Looking at life strictly through the lens of evolution reduces living to survival. (110)
Scientific freedom, he says, demands scientific responsibility – the ability of culture to ask if new knowledge will really make our lives better. He goes further – releasing knowledge into the world is sometimes worse than not ever looking for it. (70, 77, 145) This is a hard one for me to accept. Suppose God handed you an apple shaped cask and said, “Inside are the materials that will lead you to new revelations about your biology, a great leap forward in the human understanding of how bodies work. But it also contains information that could be used to manufacture a virus that could cause immeasurable suffering if it fell into the wrong hands. Wanna open it?” It would be hard for me not to – and I’d use all the legitimizations – maybe the information with a little more work will allow us to vaccinate against the virus (ie science will solve the problems it causes), and maybe the sicknesses we cure with this will outweigh the cost (ie progress is always good – Berry talks about us losing the ability to subtract). Sure, some bells can’t be unrung, some nuclei cannot be stitched back together, but restricting pursuit of knowledge is still tough for me. If we had the moral culture to deal with it I think we could cope with dangerous knowledge while letting scientists explore as they see the opportunity. The problem seems not to be the pursuit of knowledge, but the fact that application is driven by money. It takes a lot of money to get a new idea, a new drug, a new method of raising pigs, up and running. And once it’s going its hard to say, well, the experiment failed, let’s throw out this innovation. (There are some mechanisms for that in medicine…) “Suppose that the ultimate standard of our work were to be, not professionalism and profitability, but the health and durability of human and natural communities.” (134) Innovation should be based on a local need and built for that particularity – it should ask “What will this do to our community?” (Which, I think is what Berry is getting at with the metric of propriety as well).

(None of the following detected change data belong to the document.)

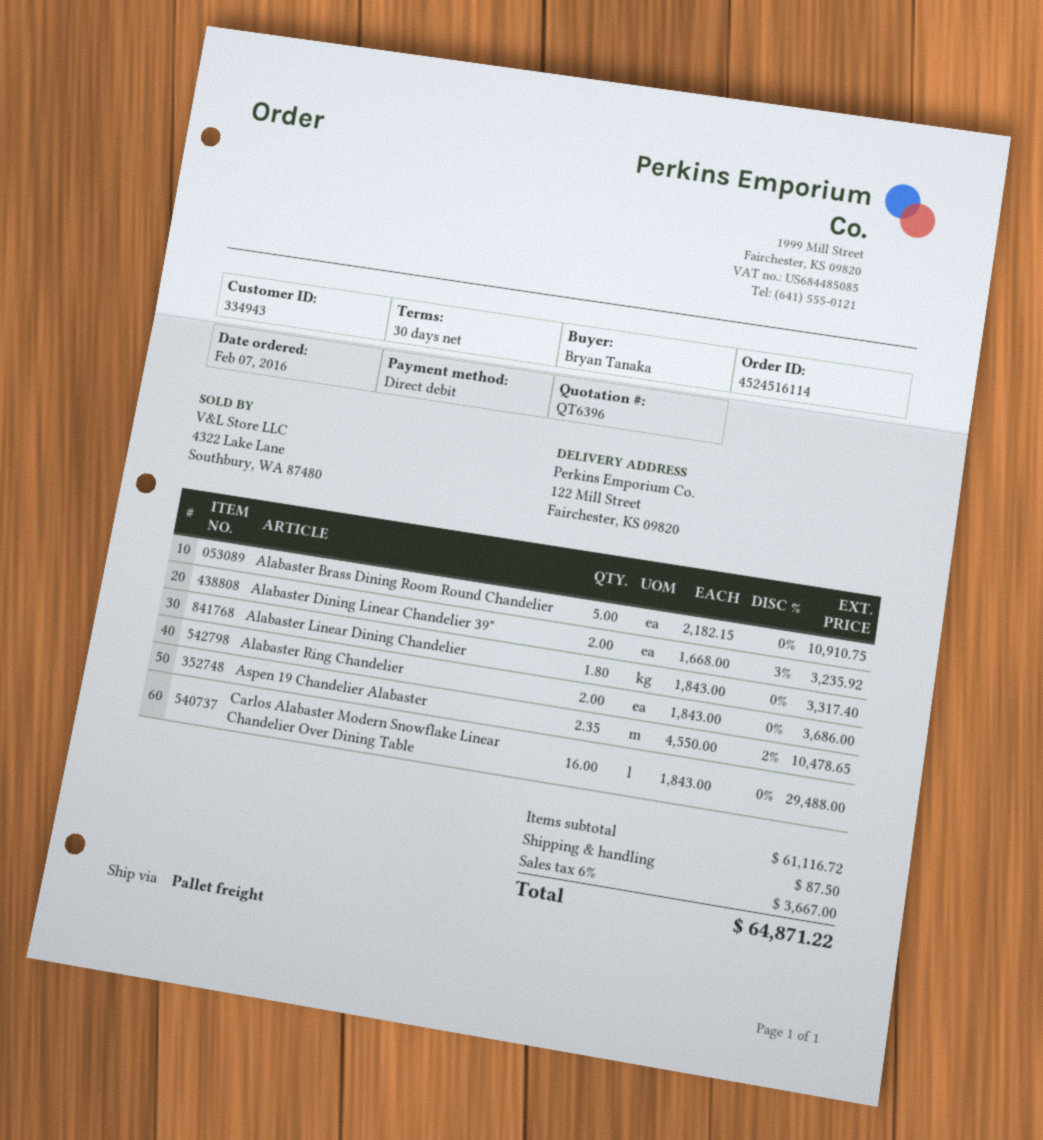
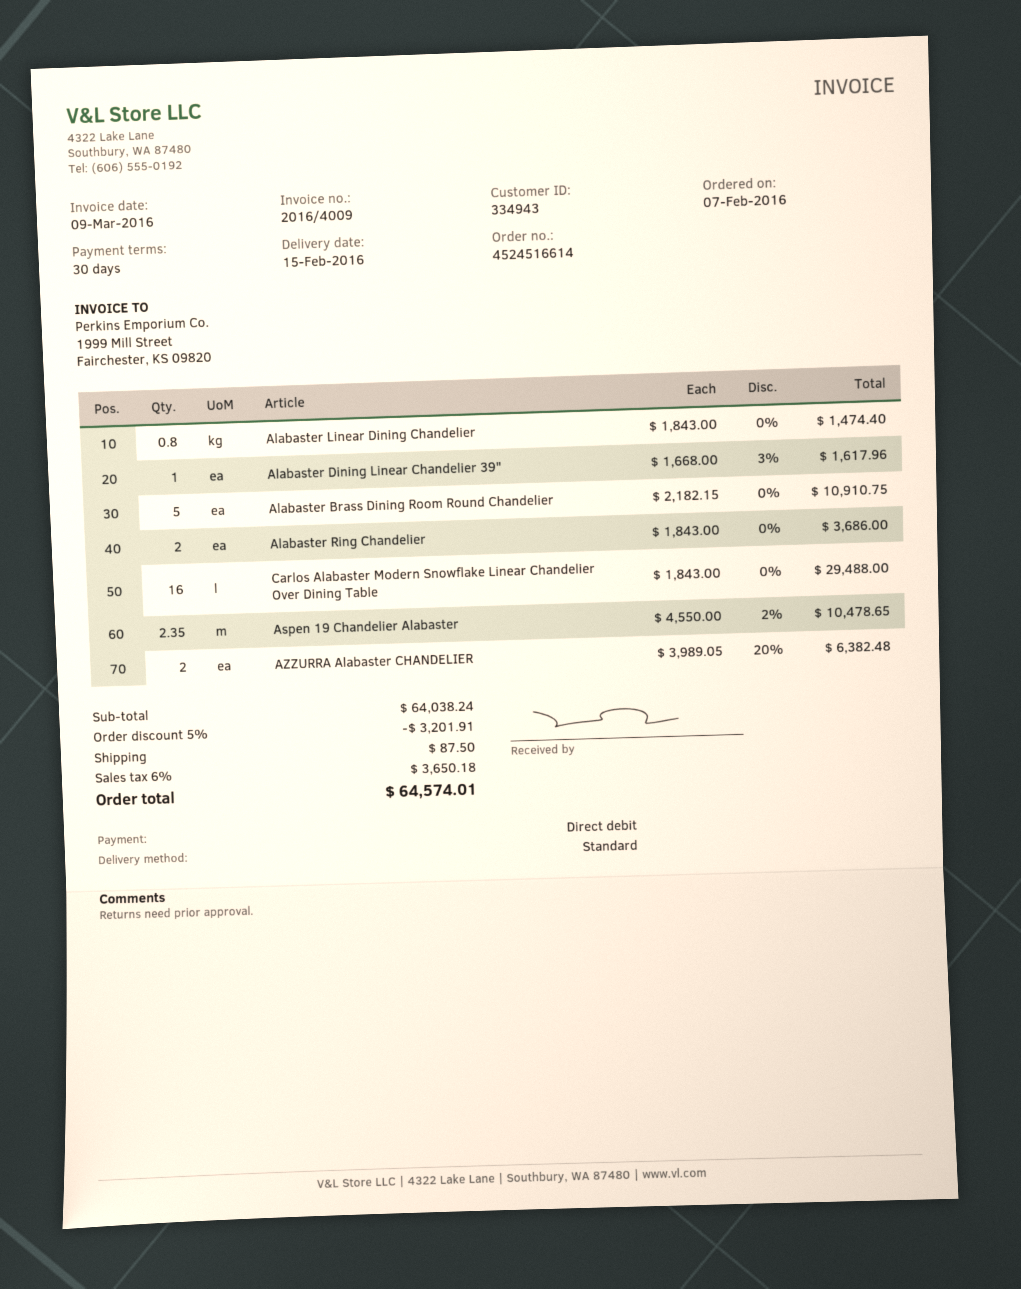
order number: 4524516114 -> 4524516614
shipping method: pallet freight -> standard
Alabaster Dining Linear Chandelier 39": 2 x 1668.00 - 3% = 3235.92 -> 1 x 1668.00 - 3% = 1617.96
Alabaster Linear Dining Chandelier: 1.8 x 1843.00 = 3317.40 -> 0.8 x 1843.00 = 1474.40
AZZURRA Alabaster CHANDELIER: none -> 2 x 3989.05 - 20% = 6382.48
subtotal: 61116.72 -> 64038.24
discount: none -> 5% = 3201.91
tax: 6% = 3667.00 -> 6% = 3650.18
total: 64871.22 -> 64574.01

“The radii of knowledge have only pushed back–and enlarged–the circumference of mystery.” (135) Which is why I love science! It opens the horizon of awe.
“We ought conscientiously to reduce our tolerance for ugliness.” I love this. True progress shouldn’t result in more ugliness. But it also can be read as elitist: What does it matter if my English manor becomes a coal mine if the net effect is hundreds of happier lives? I think though, that humans with good lives tend to make their surroundings beautiful. Ugliness is usually a sign of destitution and as such it can be an indicator for how we are doing with development.

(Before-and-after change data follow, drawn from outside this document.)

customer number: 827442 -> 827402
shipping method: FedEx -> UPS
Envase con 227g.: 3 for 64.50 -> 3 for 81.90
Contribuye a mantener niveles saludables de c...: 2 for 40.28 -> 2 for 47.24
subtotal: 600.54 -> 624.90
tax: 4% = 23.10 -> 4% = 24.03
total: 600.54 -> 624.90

“We should value familiarity over innovation.” Go deep rather than wide.
“Science can teach us, and help us to resist death, but it can’t teach us to prepare for death or die well.”
Science applied only by a government or a corporation is tyrannical. “The use of science by or upon people who do not understand it is always potentially tyrannical, and it is always dangerous.” Which explains the conspiracy theories in response to the vaccines. (148)
“Perhaps the most proper, and the most natural, response to our state of ignorance is not haste to increase the amount of available information, or even to increase knowledge, but rather a lively and convivial engagement with the issues of form, elegance, and kindness… the problem is not primarily one of mass [total knowledge]; it is a problem of form.” Partake in the wholeness, in the holiness of a thing even if we don’t understand it. (back to Unsettling for a moment, 103 heal, whole, wholesome, hale, hallow, holy.)